Поблагодарив мать за завтрак, а к завтраку был очень приличный чай с мягкими и ароматными бцлочками, присыпанными корицей, я позвала служанку и велела ей известить Ахмеда о поездке.

– Звали, барыня? – вошел кучер, чернявый бородатый мужик кавказской наружности, осторожно оглядываясь.

– Да, Ахмед, будьте добры, отвезите мою дочь к травнице. Пусть Пелагея присмотрит за ней – негоже незамужней девушке разъезжать одной.

– Слушаюсь, барыня, – поклонился кучер и вышел, чтобы припрячь коней в карету.

– Август-то какой солнечный, ни облачка, – щебетала Пелагея.

– Август лишь начался, – ответила равнодушно я.

– Барышня, что-то вас беспокоит? – с удивлением заметила Пелагея, отмечая непривычную сдержанность своей хозяйки. Ранее Светлана была куда более разговорчива с нею. Однако после происшествия, когда её жизнь едва не оборвалась, в ней что-то изменилось. Светлана стала более взрослой, серьезной и молчаливой. Даже с родителями она теперь говорила, словно на равных.

***

Муза Карловна выказывала явное недовольство супругу своим раздраженным тоном:

– Григорий Павлович, да что же вы так потакаете нашей Танюше? То собаку эту ей дозволили оставить прямо в доме, теперь вот отпустили её к этой ведьме? А ежели с ней что снова приключится?

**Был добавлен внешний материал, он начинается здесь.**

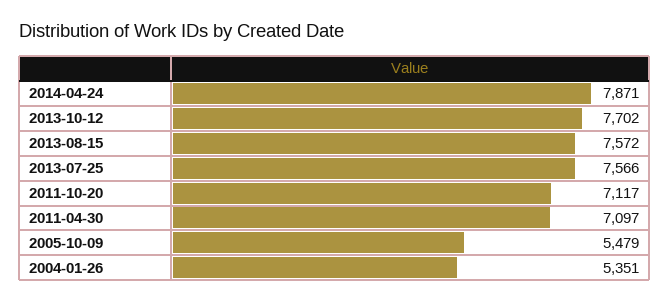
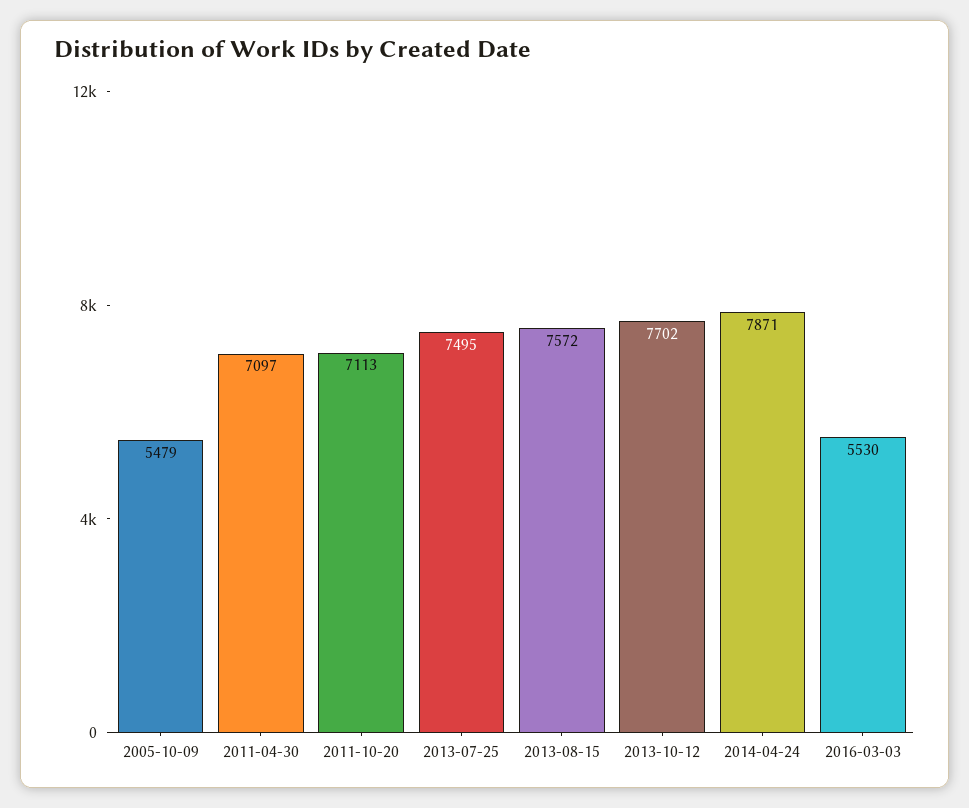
2013-07-25: 7566 -> 7495
2011-10-20: 7117 -> 7113
2004-01-26: 5351 -> none
2016-03-03: none -> 5530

– Муза, прошу вас, успокойтесь, Танюша уже взрослая барышня, и через месяц, станет замужней женщиной. Неужто вы намерены опекать её и после свадьбы? Полагаю, её супруг будет весьма оскорблен вашим вмешательством в их семейную жизнь. Осознайте, дорогая, что наша дочь выросла, и сама разбирается, куда ей можно отправляться, а куда не следует, – отвечал доктор Лепехин строго, намекая на её излишнюю опеку. – К тому же с ней Дашка поехала, я сам видел.

– Тоже мне, пригляд, – не сдавалась Муза Карловна.


***

Две кареты и фаэтон, на крыше которого сидел вороненок, преградили узкую улочку в Большой Кикиморской слободе, вызывая оживление среди местных жительниц.

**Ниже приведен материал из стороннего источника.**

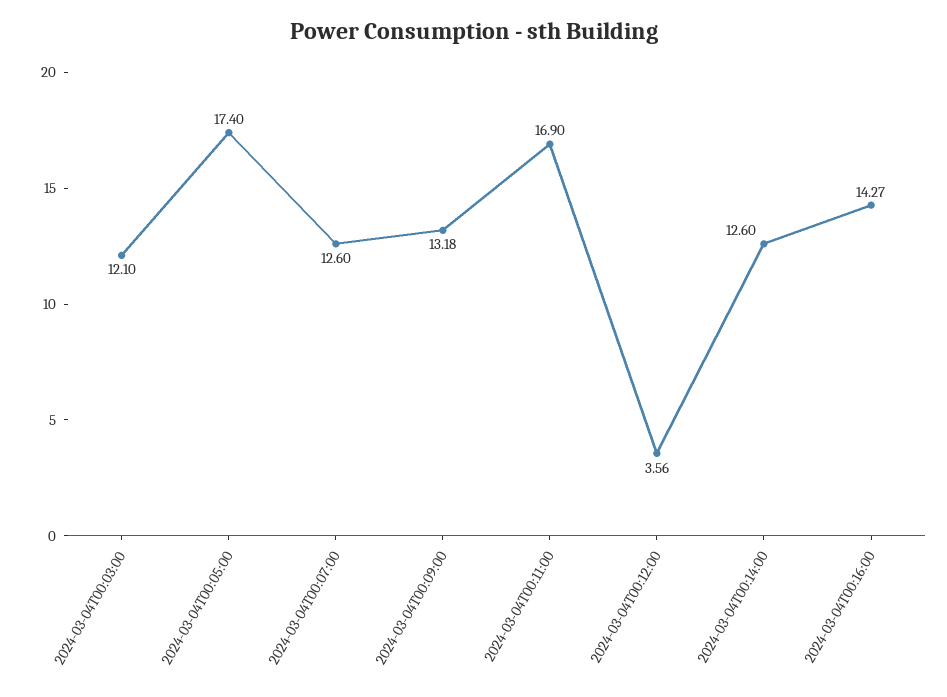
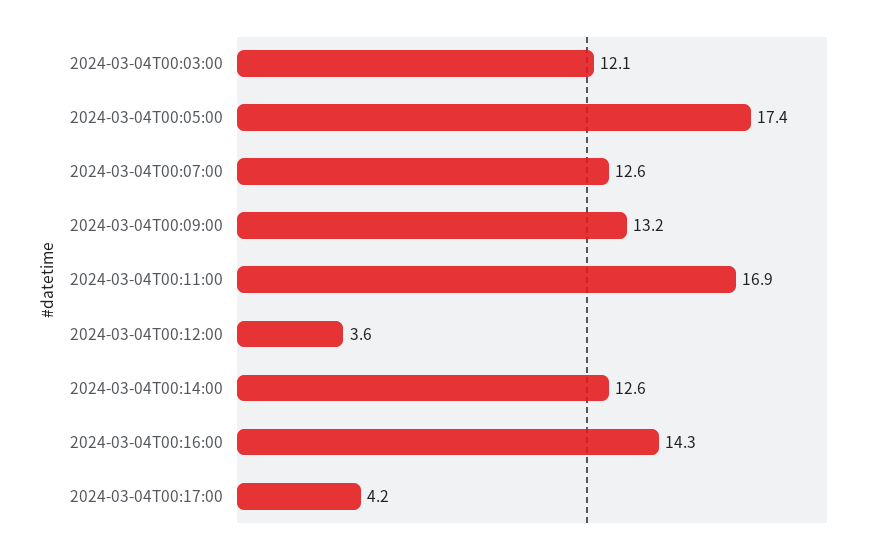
2024-03-04T00:17:00: none -> 4.2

– Чего это у Эльги случилось, опять господа нагрянули. Али кто-то важный пострадал, – высказала общее мнение дородная, вездесущая Ефросинья.

– Вон слуги у карет стоят, поди спросим их? – предложила бабка Нюра.

Дашка с Пелагеей болтали без умолку, лузгая семечки между делом, за ними приглядывал Семён, кучер Лепехиных. Молчаливый Ахмед сидел на своём месте, прикрыв глаза.

– Не разговорчив он у вас, – кивнул Семён в сторону Ахмеда.

– За то его барин, Сергей Николаевич, и ценит, – с важным видом заявила Пелагея.

– А чего ваша-то к травнице поехала, аль плохо себя почувствовала? – спросила Дашка.

– Ногу подвернула, даже на балах в прошлый раз танцевать отказалась. А раньше-то как танцы любила, – рассказала Пелагея.

– А наша всё больше молчит, раньше бывало всё мне перескажет, а уж после того случая, как воды в рот набрала, – поделилась Дашка.

– Да, чуть не померли барышни-то наши, вот и изменились в поведении. Взрослыми разом стали, – заключил Семён с пониманием.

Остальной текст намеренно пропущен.